'The third way'

Bringing a spiritual perspective to daily life

I've been thinking a lot about "the third way." It's the solution that's not always immediately apparent but is an implicit possibility in every dilemma. It's the answer that comes to light when we think more deeply and clearly about the problem-solving resources that are available.

Recently I read an article about a Muslim scholar, Tariq Ramadan, who was giving talks around Europe about a "third way" to resolve the conflicts between Western culture and Islam. He believes that resolution can be found in being faithful to one's religious values. Instead of reacting to the positive or negative elements of one another's cultures, people can look within and respond to the goodness of what is lasting and true (Monitor, May 19).

I began to see that there is a "third way" out of conflicts. Whether faced with making decisions that will affect the future, or confronted by a demand to take a stand on one or another side of some pressing issue, the best way is the one found by turning to spiritual sense. Rather than being led by fear or anger or grief about our circumstances, we can look within to find the qualities that are God's gifts to us. Accepting and expressing them reveal solutions that don't just end conflict; they bless everyone involved.

Some years ago I was living in an area during a health alert. In order to reduce the risk of contagion from a deadly respiratory virus, officials asked that the elderly and very young avoid public places. As the mother of a young child, I wanted to respond in a way that would safeguard my family.

I soon saw that human strategies couldn't adequately meet the problem. Total isolation from others wasn't feasible. There was work to do, mail to pick up, food to buy. On the other hand, trying our luck with public contacts didn't seem responsible or safe.
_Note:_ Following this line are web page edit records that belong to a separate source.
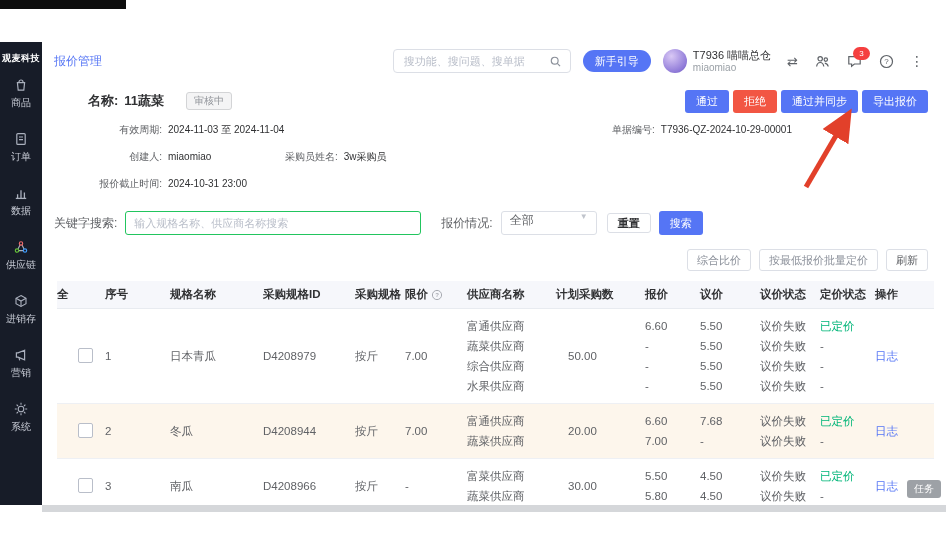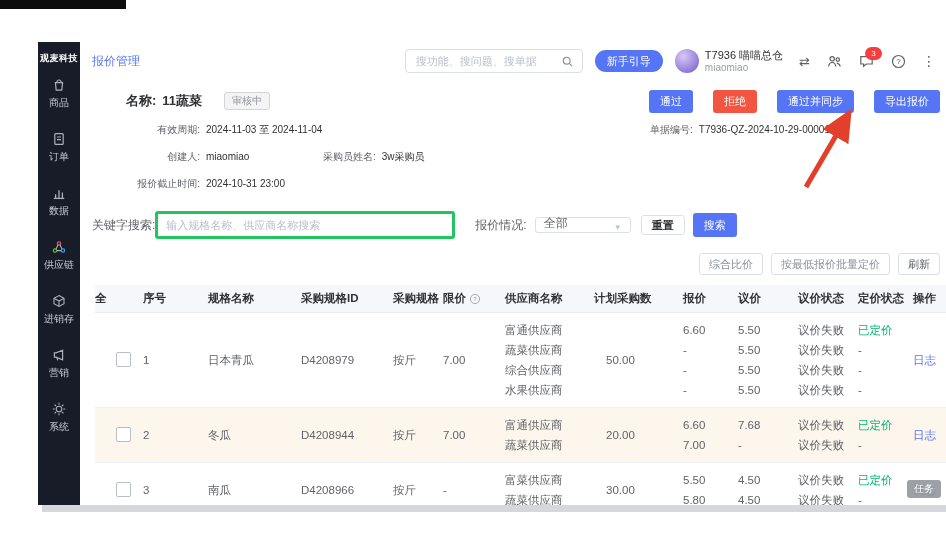"观麦科技" .app { padding-left: 38px -> none; right: 0 -> 12px }
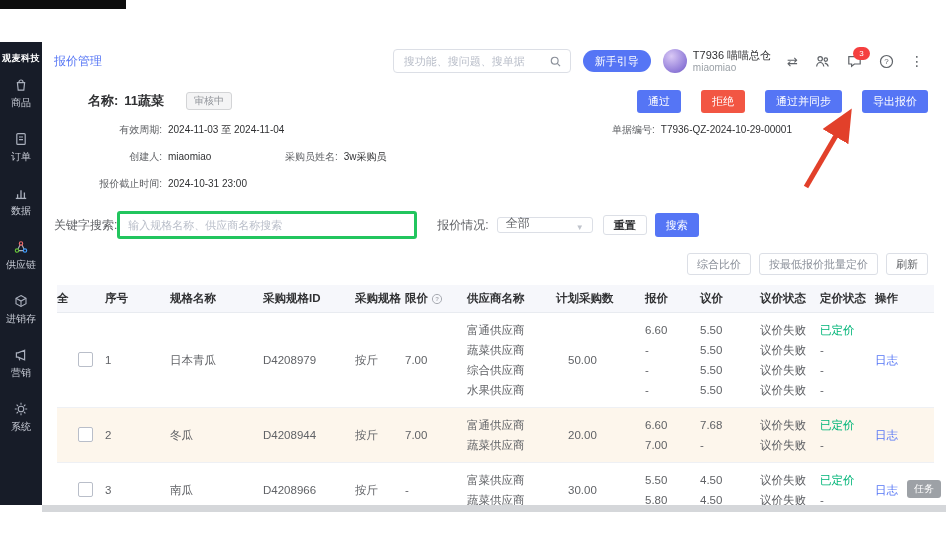"通过" .title-actions { gap: 20px -> 4px }
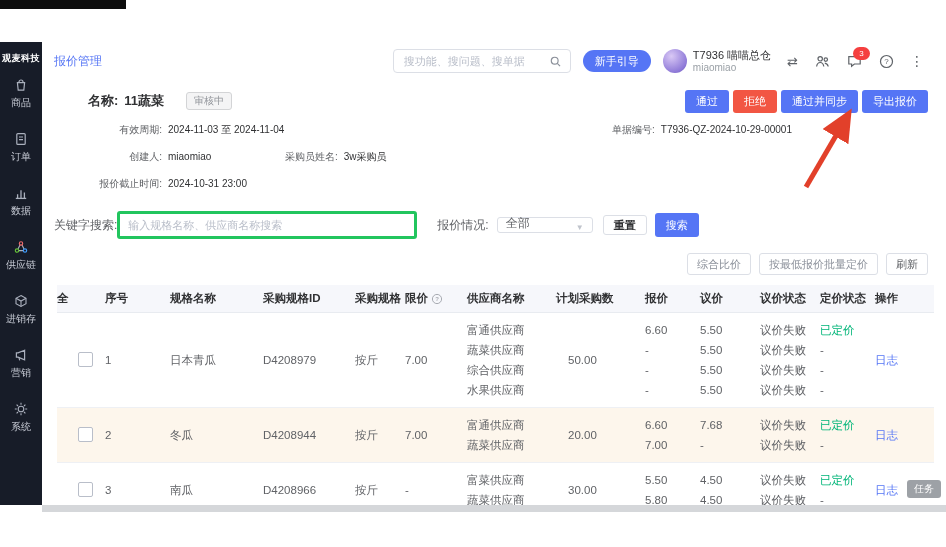"输入规格名称、供应商名称搜索" .kw-input { border: 3px solid #22c55e -> 1px solid #22c55e; margin-left: none -> 8px }
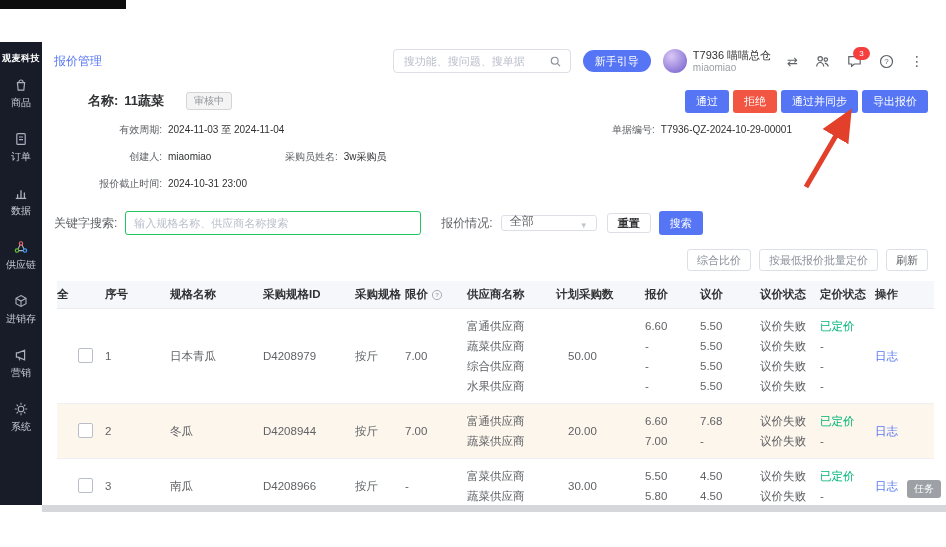"全部" .select { align-items: flex-end -> flex-start; height: 16px -> 24px }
I found a third way. Prayer. As I understood it through the study of Christian Science, prayer didn't involve begging God to protect us from the problem. Nor was it a blind faith that all human events were His will. Mary Baker Eddy wrote in the textbook of Christian Science, "Science and Health with Key to the Scriptures": "When we endow matter with vague spiritual power, - that is, when we do so in our theories, for of course we cannot really endow matter with what it does not and cannot possess, - we disown the Almighty, for such theories lead to one of two things.... To seize the first horn of this dilemma and consider matter as a power in and of itself, is to leave the Creator out of His own universe; while to grasp the other horn of the dilemma and regard God as the creator of matter, is not only to make Him responsible for all disasters, physical and moral, but to announce Him as their source, thereby making Him guilty of maintaining perpetual misrule in the form and under the name of natural law" (pg. 119).

I realized that the way out of this dilemma was through the apprehension of God as Love. My prayer endeavored to understand the completeness of Love, the divine nature embracing all. The more I considered God's love, the calmer and more secure I felt. Beginning each day with prayer and making "reality checks" throughout the day about what I believed to be controlling and governing my family, my community, and our environment provided practical answers.

As fear dissolved and the burden of personal responsibility dropped away, I was able to make good decisions about where to go and what to do. Some days we went out and others we didn't; our response to Spirit determined our plans. And wherever we were, I felt sure we were in God's care.

I believe it was this kind of prayer that put us in places where we could help others. During the two-month-long health alert, instead of being anxious about the spread of contagion, I felt a growing joy with the expanding goodness in my daily thought and how it was blessing everyone.

The "third way" recognizes divine power and Love as the only authority. Jesus told those who cling to a merely material sense of things, "The kingdom of God is within you" (Luke 17:21).

Two thousand years later, we need this understanding more than ever. It's not in the outer circumstances that we will find solutions to human dilemmas; the answer is within. Always intact, always imbued with the authority of Truth and Love, the third way - God's way - is there before us.